-- Exercise aim --
When you return the data, keep every line exactly as it is and leave out the pictures.

################

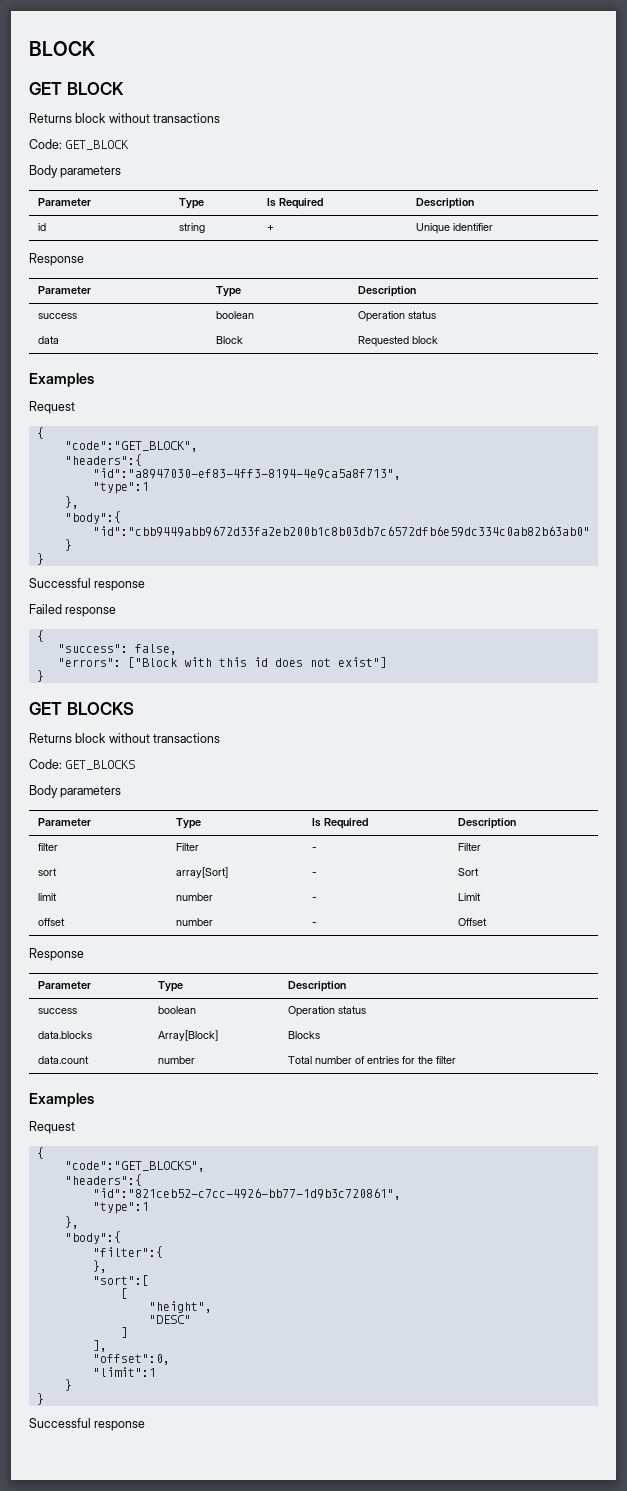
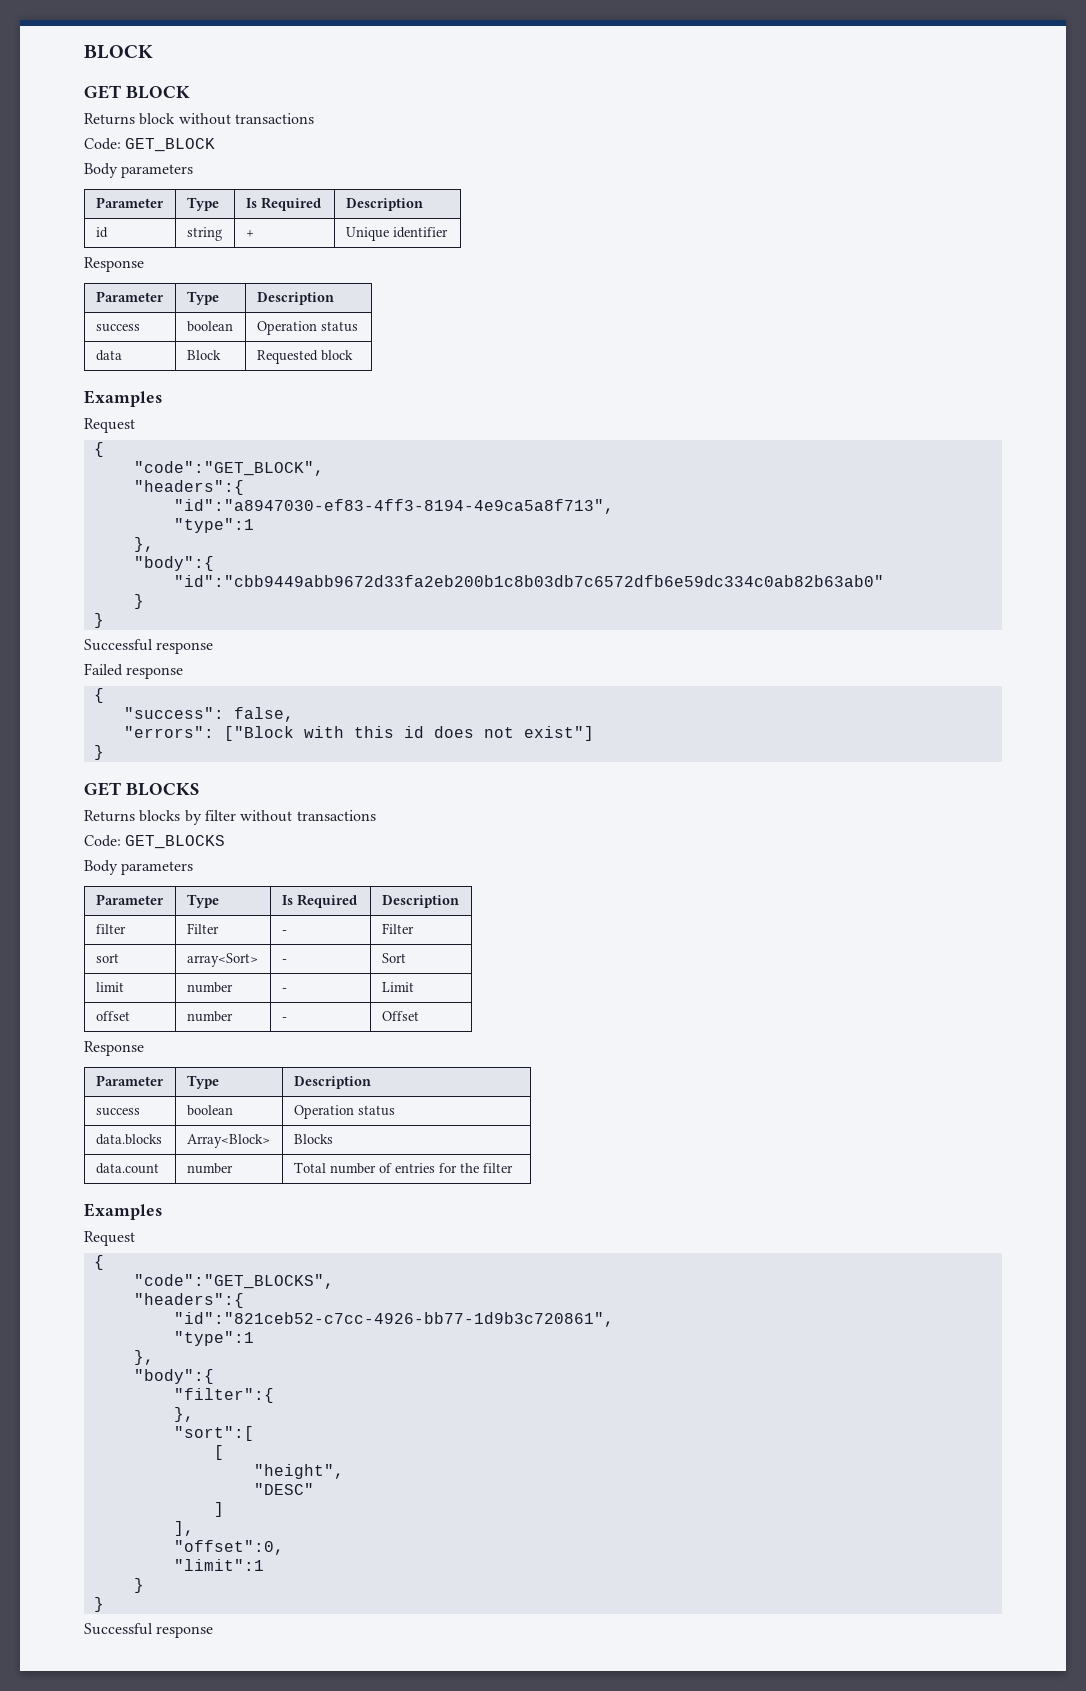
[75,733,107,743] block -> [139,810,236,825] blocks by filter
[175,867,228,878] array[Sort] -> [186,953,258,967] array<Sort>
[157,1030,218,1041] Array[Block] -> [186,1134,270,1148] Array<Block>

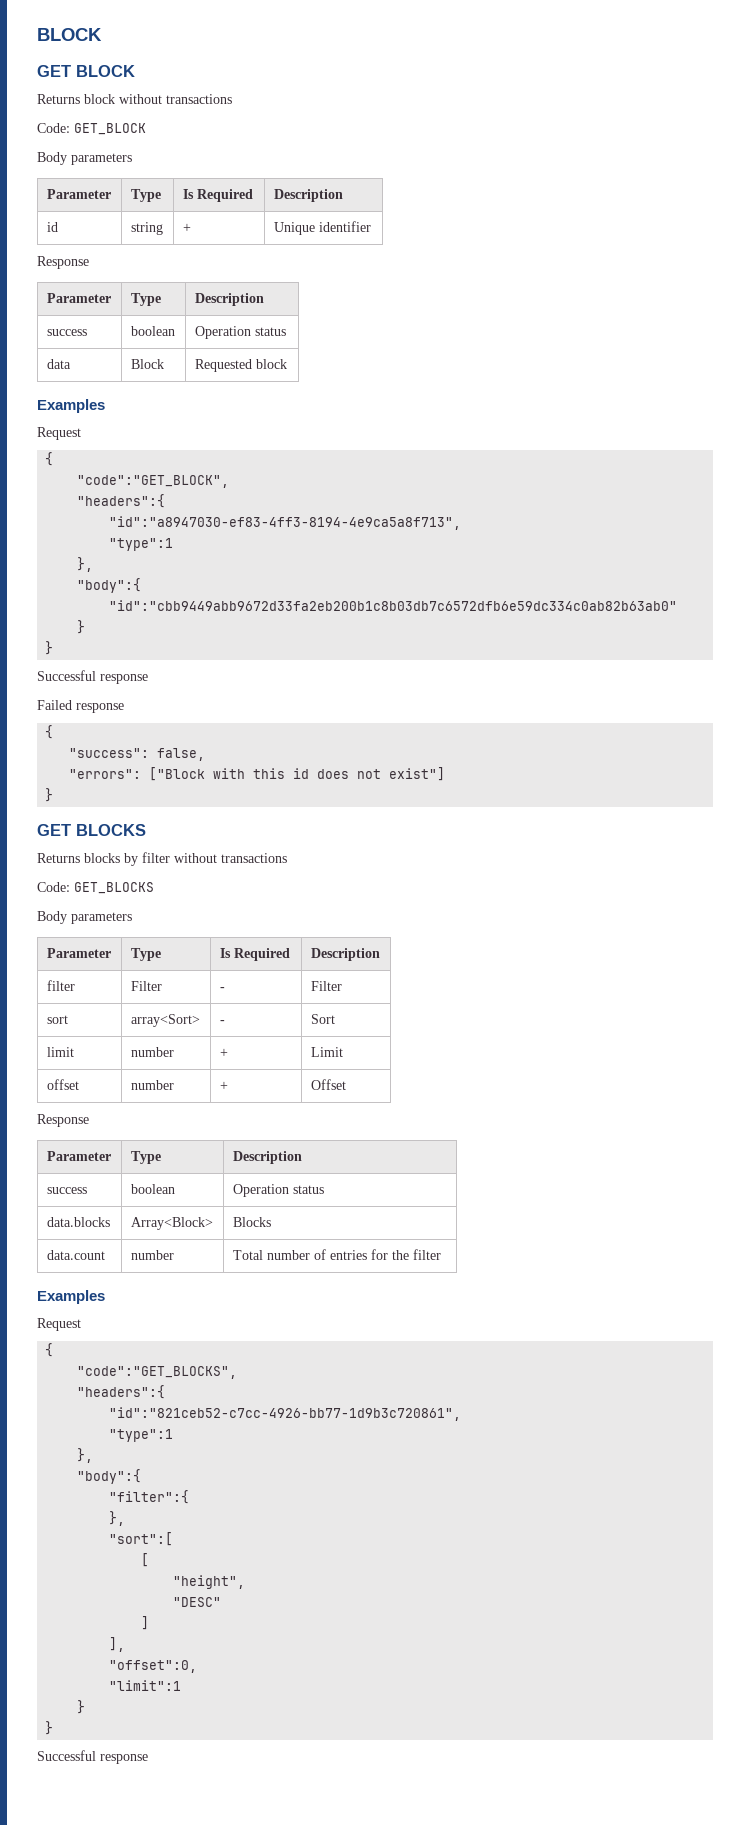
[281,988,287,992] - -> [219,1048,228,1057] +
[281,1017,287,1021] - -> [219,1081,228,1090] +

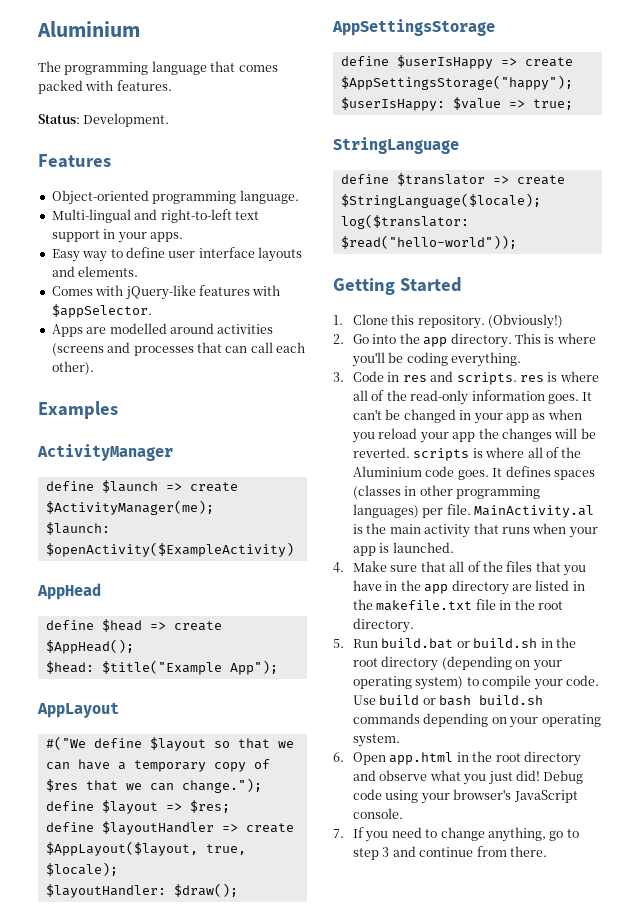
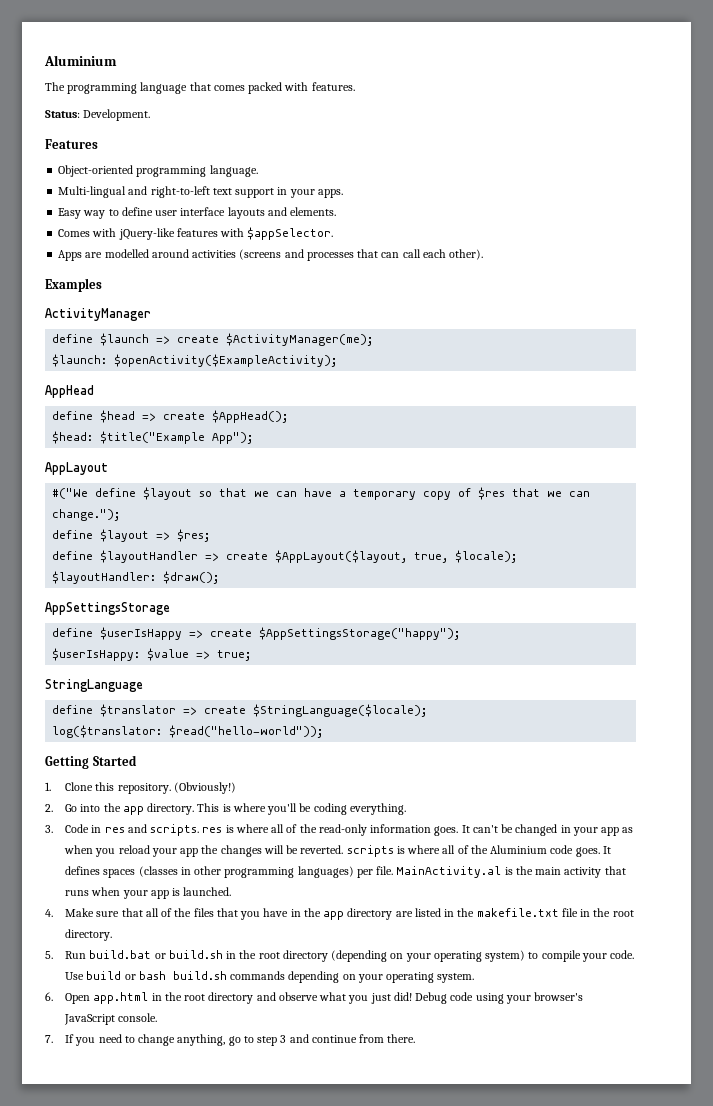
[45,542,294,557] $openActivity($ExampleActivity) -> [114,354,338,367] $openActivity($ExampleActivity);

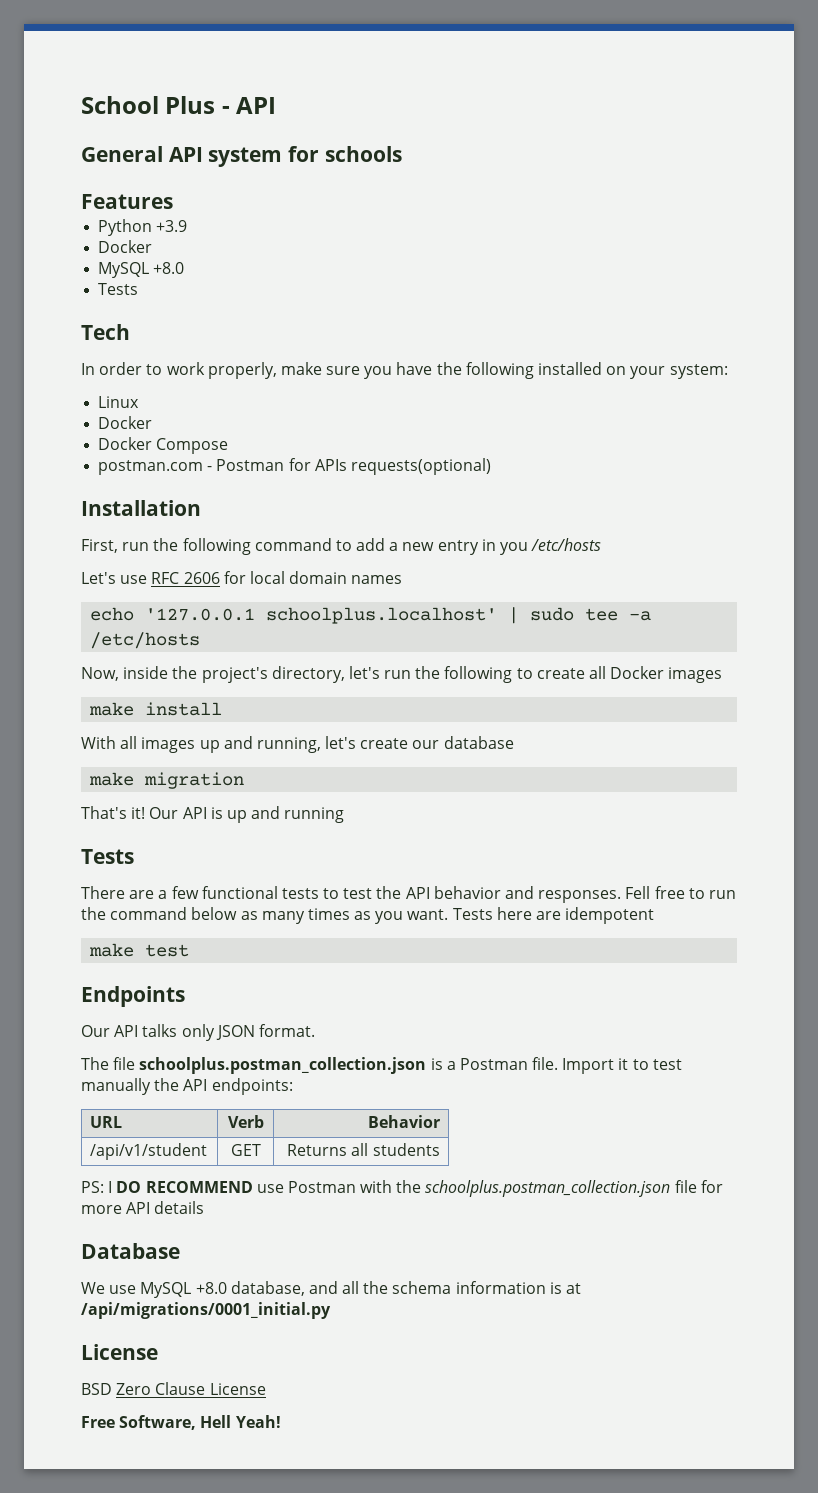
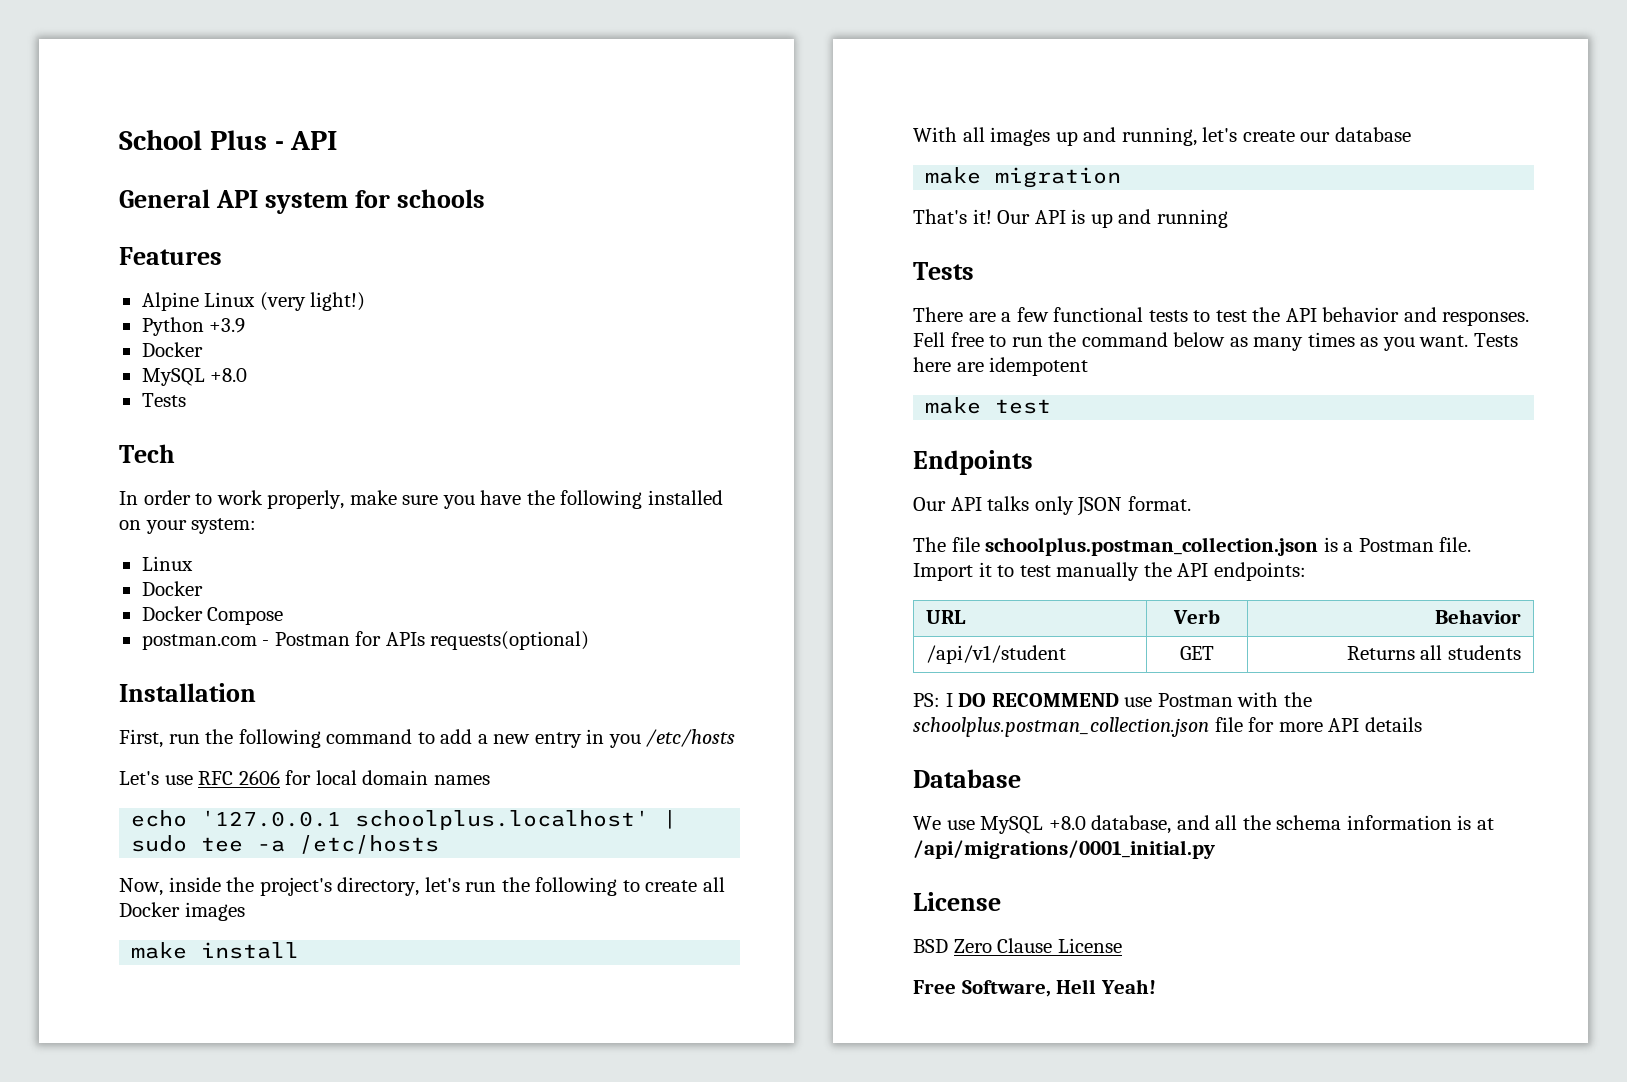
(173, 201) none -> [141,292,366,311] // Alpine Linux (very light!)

################

-- Reply --
[75,733,107,743] block -> [139,810,236,825] blocks by filter
[175,867,228,878] array[Sort] -> [186,953,258,967] array<Sort>
[157,1030,218,1041] Array[Block] -> [186,1134,270,1148] Array<Block>

[281,988,287,992] - -> [219,1048,228,1057] +
[281,1017,287,1021] - -> [219,1081,228,1090] +

[45,542,294,557] $openActivity($ExampleActivity) -> [114,354,338,367] $openActivity($ExampleActivity);

(173, 201) none -> [141,292,366,311] // Alpine Linux (very light!)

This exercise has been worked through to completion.